Protective effects of resveratrol on postmenopausal osteoporosis: regulation of SIRT1-NF-κB signaling pathway

Postmenopausal osteoporosis severely jeopardizes human health. Seeking for therapeutic drugs without side effects is of great necessity. Our study was designed to investigate whether resveratrol, an agonist of SIRT1, could have favorable effect on osteoporosis and to explore the underlying mechanisms.

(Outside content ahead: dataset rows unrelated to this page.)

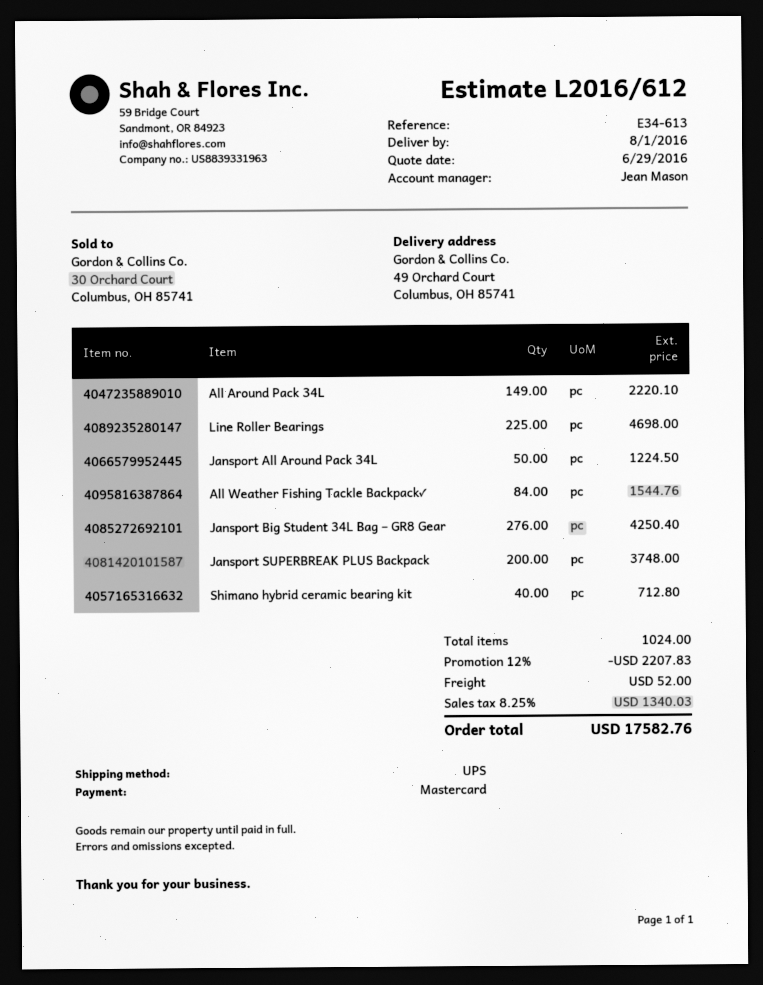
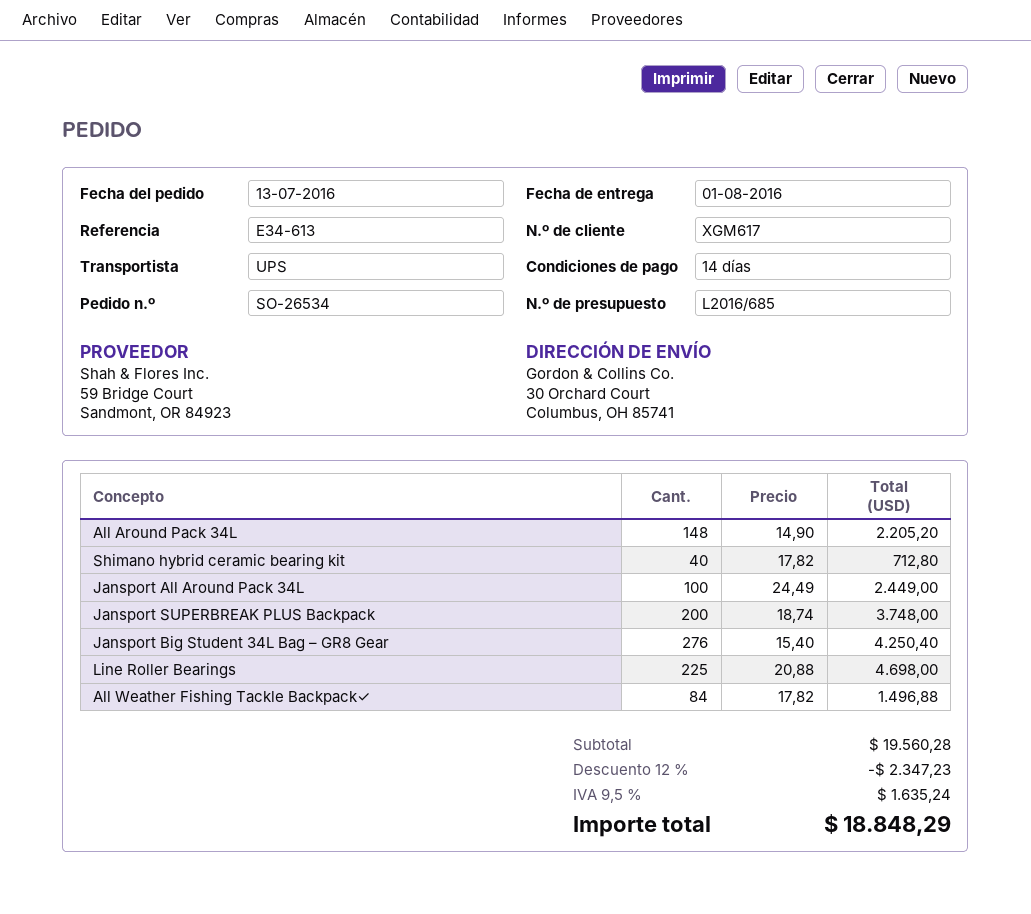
quote number: L2016/612 -> L2016/685
ship to: 49 Orchard Court, Columbus, OH 85741 -> 30 Orchard Court, Columbus, OH 85741
All Around Pack 34L: 149 for 2220.10 -> 148 for 2205.20
Jansport All Around Pack 34L: 50 for 1224.50 -> 100 for 2449.00
All Weather Fishing Tackle Backpack✓: 84 for 1544.76 -> 84 for 1496.88
discount: 12% = 2207.83 -> 12% = 2347.23
shipping: 52.00 -> none
tax: 8.25% = 1340.03 -> 9.5% = 1635.24
total: 17582.76 -> 18848.29

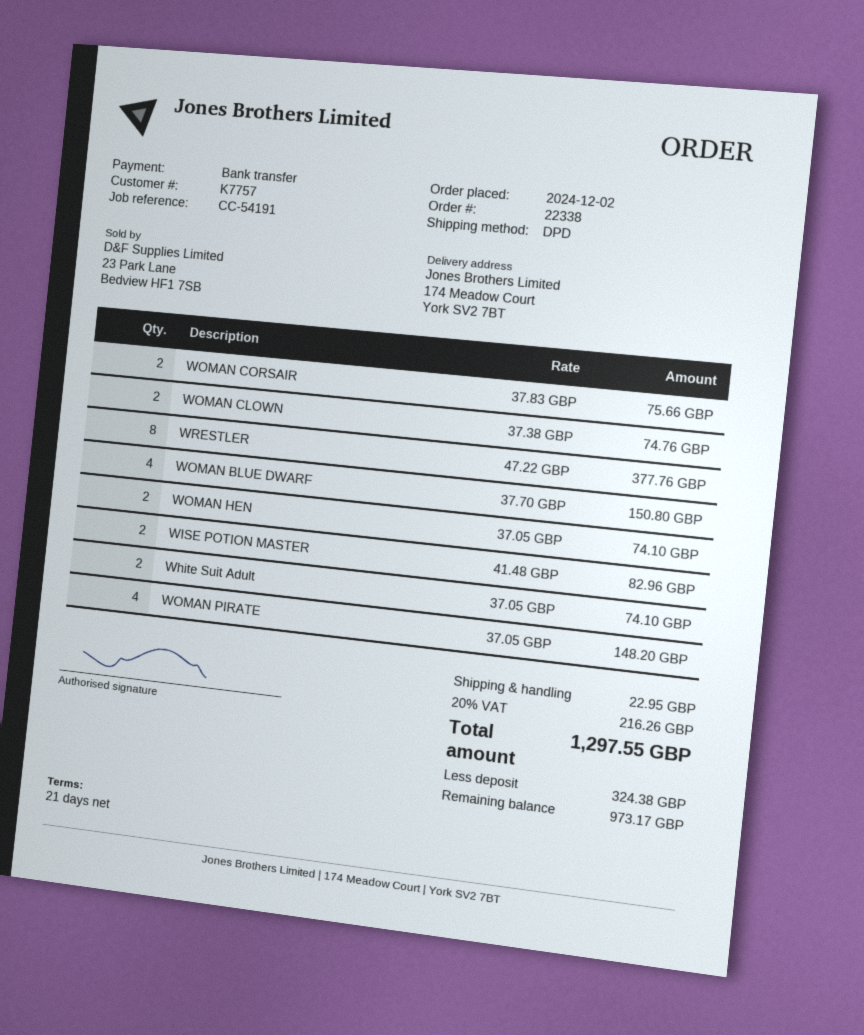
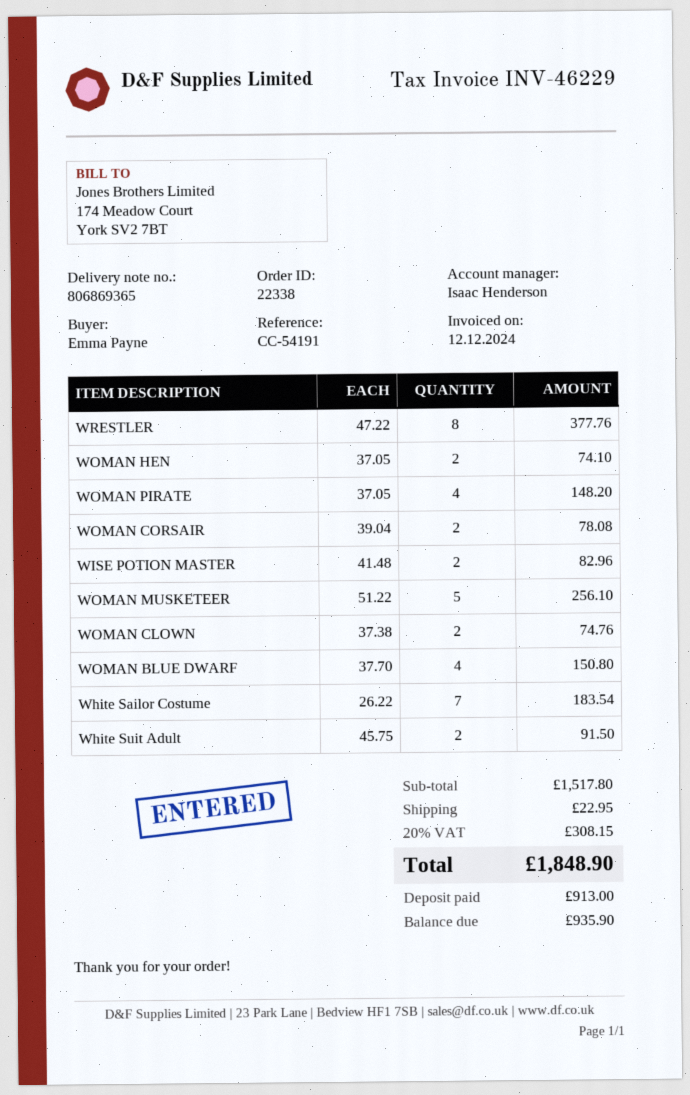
WOMAN CORSAIR: 2 x 37.83 = 75.66 -> 2 x 39.04 = 78.08
White Suit Adult: 2 x 37.05 = 74.10 -> 2 x 45.75 = 91.50
WOMAN MUSKETEER: none -> 5 x 51.22 = 256.10
White Sailor Costume: none -> 7 x 26.22 = 183.54
tax: 20% = 216.26 -> 20% = 308.15
total: 1297.55 -> 1848.90
deposit: 324.38 -> 913.00
balance: 973.17 -> 935.90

Rat osteoporosis model (ovariectomy group, OVX) was established by bilateral ovariectomy. Three different doses of resveratrol were used: 5 mg/kg/d (lowdosed, RES LD ), 25 mg/kg/d (medium-dosed, RES MD ), and 45 mg/kg/d (high-dosed, RES HD ). Results showed that RES LD did not show any significant effect on OVX alterations, while RES MD and RES HD significantly elevated the decreased bone mineral density induced by osteoporosis (RES MD 0.205+0.023, RES HD 0.214+ + 0.053 vs. OVX 0.165+ 0.050, g/cm 2 respectively; P < 0.05). Serum markers alkaline phosphatase (ALP) and osteocalcin were moderately restored by resveratrol. Moreover, resveratrol improved bone structure in OVX rats, demonstrated by hematoxylin-eosin staining and micro-computed tomographic results. In vitro results revealed that resveratrol promoted osteoblast differentiation of bone marrow mesenchymal stromal cells, evidenced by the increase of ALP generation and mRNA expression of collagen 1 (P < 0.05; RES MD , RES HD vs. control group). SIRT1 gene silencing by siRNA transfection blocked these beneficial effects of resveratrol (P < 0.05; RES1 SIRT1 KD vs. RES HD ). Western blot results showed that resveratrol activated SIRT1 and subsequently suppressed the activity of NF-kB with decreased expression level of p-IkBa and NF-kB p65 (P < 0.05). Our findings verified the effects of specific dosed resveratrol on postmenopausal osteoporosis through osteoblast differentiation via SIRT1-NF-kB signaling pathway. This study suggested the therapeutic potential of resveratrol against osteoporosis and stressed the importance of effective doses.